A bill that would have provided more cost-recovery certainty for Xcel Energy’s two Minnesota nuclear plants didn’t get through the state House of Representatives prior to the legislative session ending on May 20, effectively killing the measure.
The bill would have allowed Xcel to submit proposals to the Minnesota Public Utilities Commission (MPUC) designating each of its nuclear plants—the dual-unit Prairie Island station and the single-unit Monticello plant—as carbon-reduction facilities. As part of the process, the company would have included a proposed statement of the total expected costs, including but not limited to capital investments and operation and maintenance costs associated with the facility’s operation.

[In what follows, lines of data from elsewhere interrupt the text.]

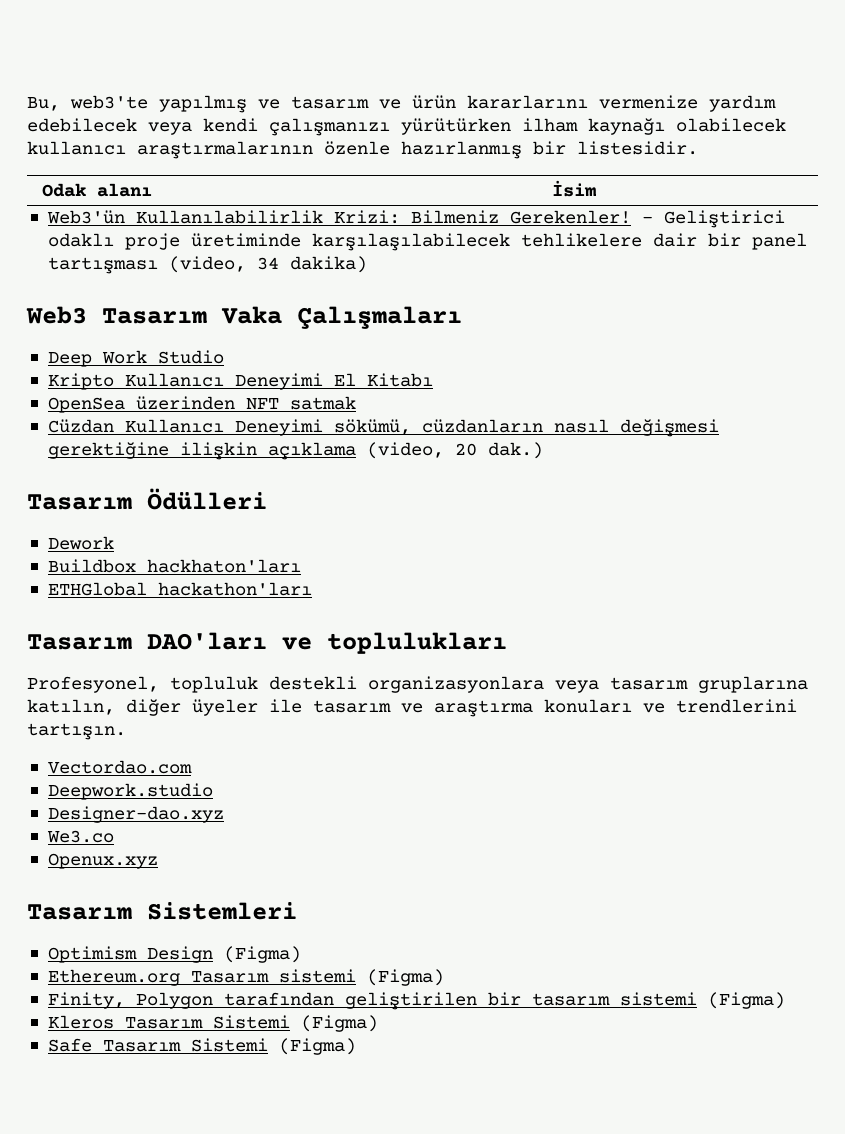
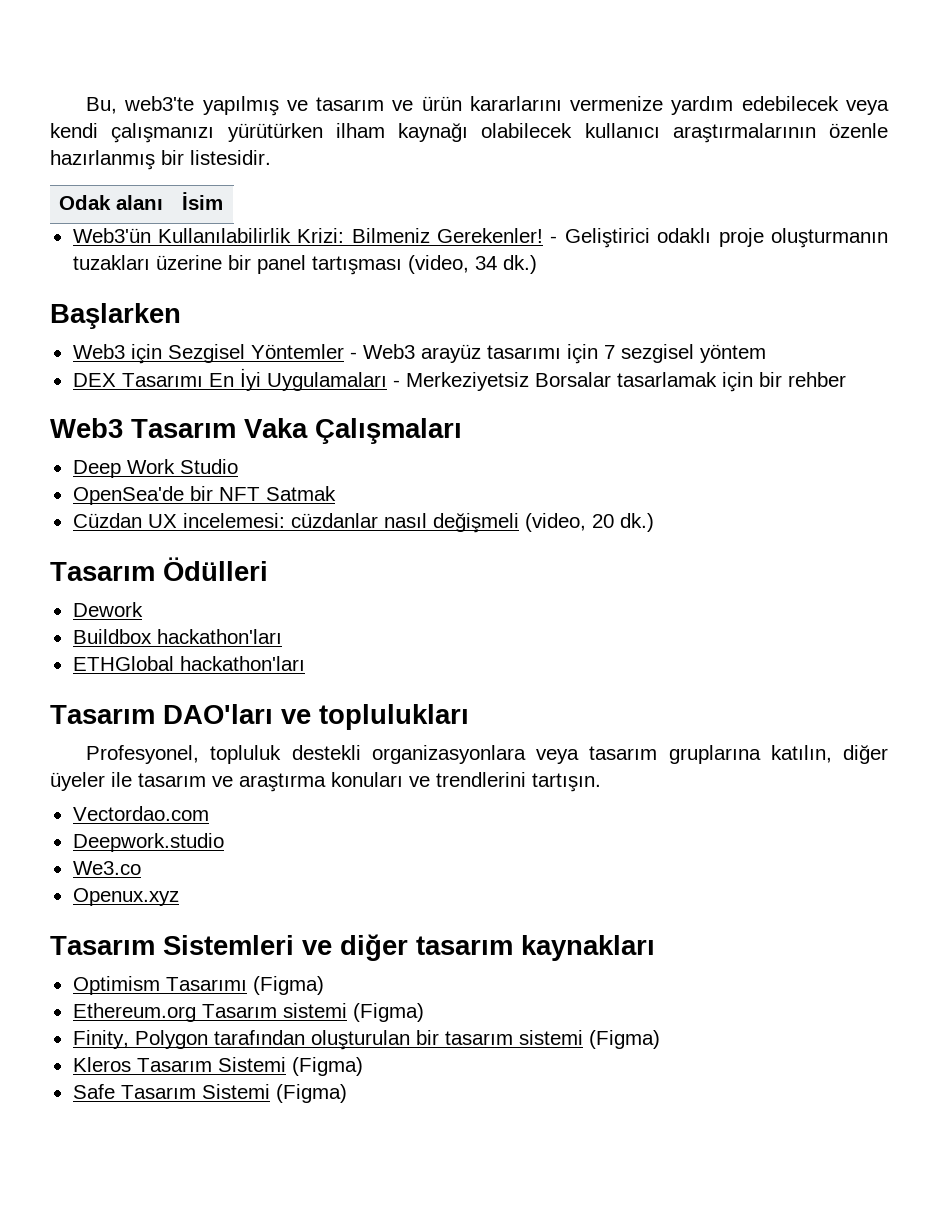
- - Geliştirici odaklı proje üretiminde karşılaşılabilecek tehlikelere dair bir panel tartışması (video, 34 dakika)
+ - Geliştirici odaklı proje oluşturmanın tuzakları üzerine bir panel tartışması (video, 34 dk.)
+ Başlarken
+ Web3 için Sezgisel Yöntemler - Web3 arayüz tasarımı için 7 sezgisel yöntem
+ DEX Tasarımı En İyi Uygulamaları - Merkeziyetsiz Borsalar tasarlamak için bir rehber
- Kripto Kullanıcı Deneyimi El Kitabı
- OpenSea üzerinden NFT satmak
- Cüzdan Kullanıcı Deneyimi sökümü, cüzdanların nasıl değişmesi gerektiğine ilişkin açıklama (video, 20 dak.)
+ OpenSea'de bir NFT Satmak
+ Cüzdan UX incelemesi: cüzdanlar nasıl değişmeli (video, 20 dk.)
- Buildbox hackhaton'ları
+ Buildbox hackathon'ları
- Designer-dao.xyz
- Tasarım Sistemleri
+ Tasarım Sistemleri ve diğer tasarım kaynakları
- Optimism Design (Figma)
+ Optimism Tasarımı (Figma)
- Finity, Polygon tarafından geliştirilen bir tasarım sistemi (Figma)
+ Finity, Polygon tarafından oluşturulan bir tasarım sistemi (Figma)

The MPUC would then have been required to approve or reject the total expected costs within 10 months of the filing date. The solution would have given Xcel the ability to recover a facility’s total costs outside of a general rate case proceeding. Proponents of the legislation suggested that it would have given Xcel more certainty than it currently has concerning cost recovery.
The Minnesota Senate passed the bill by a vote of 37–29 on May 14. Yet, there were plenty of groups opposed to the legislation, including the Minnesota Chamber of Commerce, consumer advocacy group Citizens Utility Board of Minnesota, renewable energy advocacy group Fresh Energy, and several large industrial customers. Many of the challengers felt the measure weakened the authority of the MPUC and would cost customers more money in the long run. The bill was added to the House calendar for the final day of the session, but it did not receive its scheduled vote.
Although the Minnesota bill did not provide direct subsidies to help support Xcel’s nuclear plants, several other states have passed policies giving nuclear plant owners financial benefits. New York approved its Clean Energy Standard on August 1, 2016, and Illinois passed its Future Energy Jobs bill a few months later; both measures offer subsidies to help struggling nuclear plants.
On October 31, 2017, Connecticut Gov. Dannel Malloy signed a bill allowing state energy officials to modify rules, permitting Dominion Energy to sell up to 75% of output from its Millstone nuclear plant in a competitive solicitation with other zero-carbon resources.
On Wednesday, New Jersey Gov. Phil Murphy signed a bill that establishes a zero-emissions certificate program, which will reportedly provide his state’s nuclear power plants that qualify with up to $300 million a year in ratepayer subsidies. Lawmakers in Pennsylvania and Ohio continue to battle over measures designed to support nuclear plants within their borders.